Abstract
In many species, sexual dimorphism increases with body size when males are the larger sex but decreases when females are the larger sex, a macro-evolutionary pattern known as Rensch's rule (RR). Although empirical studies usually focus exclusively on body size, Rensch's original proposal included sexual differences in other traits, such as ornaments and weapons. Here, we used a clade of harvestmen to investigate whether two traits follow RR: body size and length of the fourth pair of legs (legs IV), which are used as weapons in male–male fights. We found that males were slightly smaller than females and body size did not follow RR, whereas legs IV were much longer in males and followed RR. We propose that sexual selection might be stronger on legs IV length than on body size in males, and we discuss the potential role of condition dependence in the emergence of RR.
Keywords: allometry, condition dependance, Opiliones, sexual dimorphism, sexual selection
1. Introduction
In many animal species, sexual size dimorphism increases with body size when males are the larger sex but decreases when females are the larger sex [1]. The mechanisms leading to this macro-evolutionary pattern, known as Rensch's rule (RR), are poorly understood, but sexual selection is usually invoked as the main driving force ([2], but see [3]). The factors influencing reproductive success usually differ between sexes, and body size may hence be under different selection regimes in males and females [4]. For instance, male body size may be under positive directional sexual selection when males fight for females or resources and when females prefer large males [5]. Since males and females share most genes that control basic aspects of growth, directional sexual selection acting mostly or exclusively on male size may lead to a similar evolutionary change in female size due to cross-sex genetic correlations, the degree of which is proportional to the strength of the genetic correlations [6,7]. A partial erosion of such genetic correlations may allow the emergence of RR when males and females are under different selective regimes [2,8]. Another non-exclusive hypothesis to explain RR states that body size may have more additive genetic variation in males than females, leading to a stronger evolutionary response in males under directional selection [8,9].
The two hypotheses above should also apply to traits other than body size.
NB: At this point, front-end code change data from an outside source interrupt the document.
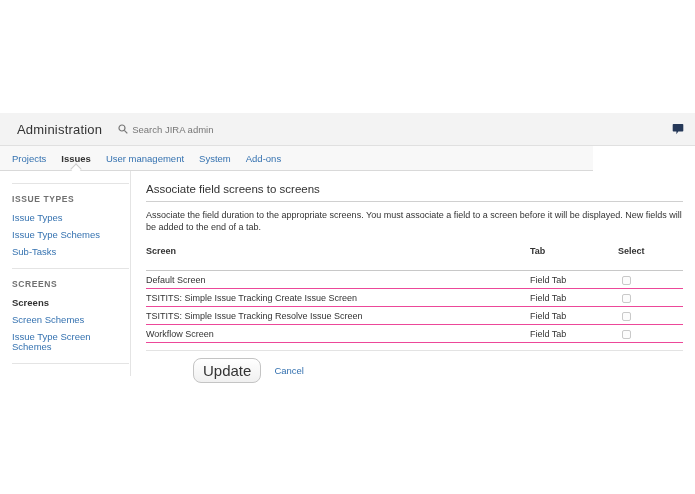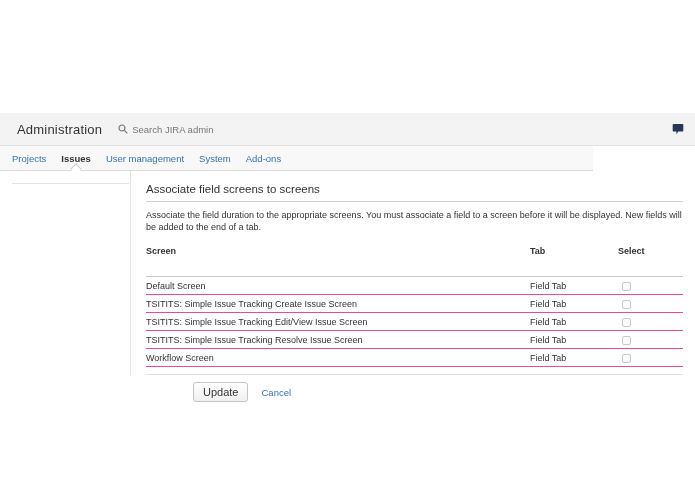--- a/index.html
+++ b/index.html
@@ -63,35 +63,35 @@
   
   .content { position: absolute; left: 146px; top: 180px; width: 537px; }
   .content-title {
     font-size: 11.5px; font-weight: 400; color: #333;
     padding: 3px 0 6px; border-bottom: 1px solid #d0d0d0;
   }
   .content-desc { font-size: 9px; color: #333; margin-top: 8px; line-height: 1.3; }
   table.assoc { width: 100%; border-collapse: collapse; margin-top: 9px; font-size: 9px; }
   table.assoc th {
     text-align: left; font-weight: bold; color: #333;
-    padding: 4px 0 20px; border-bottom: 1px solid #c8c8c8;
+    padding: 4px 0 14px; border-bottom: 1px solid #c8c8c8;
   }
   table.assoc td { padding: 0; height: 18px; border-bottom: 1px solid #ec4899; color: #333; }
   col.c-screen { width: 384px; } col.c-tab { width: 88px; } col.c-select { width: 65px; }
   .cb {
     -webkit-appearance: none; appearance: none; width: 9px; height: 9px;
     border: 1px solid #c9c9c9; border-radius: 2px; background: #fcfcfc;
     margin: 0 0 0 4px; vertical-align: middle; cursor: pointer;
   }
   .form-hr { border-top: 1px solid #e3e3e3; margin-top: 7px; }
   .actions { margin-top: 7px; padding-left: 47px; display: flex; align-items: center; }
   .btn-update {
-    font-family: "Liberation Sans", sans-serif; font-size: 11px; color: #333;
+    font-family: "Liberation Sans", sans-serif; font-size: 15px; color: #333;
     padding: 3px 9px; background: linear-gradient(#ffffff, #f0f0f0);
-    border: 1px solid #c4c4c4; border-radius: 3px; cursor: pointer;
+    border: 1px solid #c4c4c4; border-radius: 8px; cursor: pointer;
   }
   .link-cancel { margin-left: 13px; font-size: 9.5px; color: #3572b0; text-decoration: none; cursor: pointer; }
 </style>
 </head>
 <body>
 
 <div class="page">
 
   <div class="app-header">
     <span class="app-title">Administration</span>
@@ -111,20 +111,32 @@
 
   <div class="nav-bar">
     <a class="nav-tab">Projects</a>
     <a class="nav-tab active">Issues</a>
     <a class="nav-tab">User management</a>
     <a class="nav-tab">System</a>
     <a class="nav-tab">Add-ons</a>
   </div>
 
   <div class="sidebar">
+    <div class="side-section">
+      <div class="side-heading">ISSUE TYPES</div>
+      <a class="side-item">Issue Types</a>
+      <a class="side-item">Issue Type Schemes</a>
+      <a class="side-item">Sub-Tasks</a>
+    </div>
+    <div class="side-section">
+      <div class="side-heading">SCREENS</div>
+      <a class="side-item active">Screens</a>
+      <a class="side-item">Screen Schemes</a>
+      <a class="side-item">Issue Type Screen Schemes</a>
+    </div>
   </div>
   <div class="divider-v"></div>
 
   <div class="content">
     <h2 class="content-title">Associate field screens to screens</h2>
     <p class="content-desc">Associate the field duration to the appropriate screens. You must associate a field to a screen before it will be displayed. New fields will be added to the end of a tab.</p>
 
     <table class="assoc">
       <colgroup>
           <col class="c-screen">
@@ -143,25 +155,20 @@
           <td>Default Screen</td>
           <td>Field Tab</td>
           <td><input type="checkbox" class="cb" style=""></td>
         </tr>
         <tr>
           <td>TSITITS: Simple Issue Tracking Create Issue Screen</td>
           <td>Field Tab</td>
           <td><input type="checkbox" class="cb" style=""></td>
         </tr>
         <tr>
-          <td>TSITITS: Simple Issue Tracking Edit/View Issue Screen</td>
-          <td>Field Tab</td>
-          <td><input type="checkbox" class="cb" style=""></td>
-        </tr>
-        <tr>
           <td>TSITITS: Simple Issue Tracking Resolve Issue Screen</td>
           <td>Field Tab</td>
           <td><input type="checkbox" class="cb" style=""></td>
         </tr>
         <tr>
           <td>Workflow Screen</td>
           <td>Field Tab</td>
           <td><input type="checkbox" class="cb" style=""></td>
         </tr>
       </tbody>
When a sexually dimorphic trait occurs in both sexes, but is under directional sexual selection in males only, a pattern consistent with RR should emerge [10]. In fact, although almost all studies on RR focus on body size, Rensch's original proposal was broad in scope and included sexual differences in other traits [1,10]. Accordingly, recent studies with sexually selected male traits, such as wing pigmentation in dragonflies [11] and head shape in lizards [10], showed patterns consistent with RR. To our knowledge, however, there are no studies showing that RR applies to sexually selected traits that are present in both sexes but enlarged only in males. This is the case in some traits used as weapons in male–male contests, such as the forceps of earwigs [12] and mandibles of some beetles [13].
Depending on the function that weapons have in male–male contests, they can be classified as (i) pure weapons, used to physically coerce rivals, and (ii) threat devices, used in the mutual evaluation of size and strength [14]. Threat devices include, for instance, mutual leg spreading in spiders and head-to-head confrontations in stalk-eyed flies [15,16]. Comparative evidence shows that directional sexual selection leads to hyper-allometry in threat devices, so that larger males have disproportionately larger traits compared to smaller males [14]. Females, in turn, do not fight, have no benefit in expressing enlarged threat devices, but may pay survival and/or fecundity costs for expressing them [6]. Thus, although females of many species also express threat devices, these structures are under different selection regimes in males and females.
Harvestmen (Arachnida: Opiliones) show a great diversity of male weapons [17]. In the subfamily Mitobatinae (Gonyleptidae), the fourth pair of legs (legs IV) is used as walking appendages in both sexes, but also as threat devices in male contests for the possession of territories on rocks and fallen logs where females lay eggs [18]. During the contests, males position themselves back-to-back, hold their elongated legs IV laterally extended and repeatedly hit each other with the tips of legs IV. Although leg hitting does not impose injuries or physically coerces rivals, leg length is probably used as a signal of size and/or strength of the opponent in intrasexual assessment, since individuals with longer legs IV are more likely to win contests and hold a territory [18]. This finding suggests that legs IV are a secondary sexually selected trait in males.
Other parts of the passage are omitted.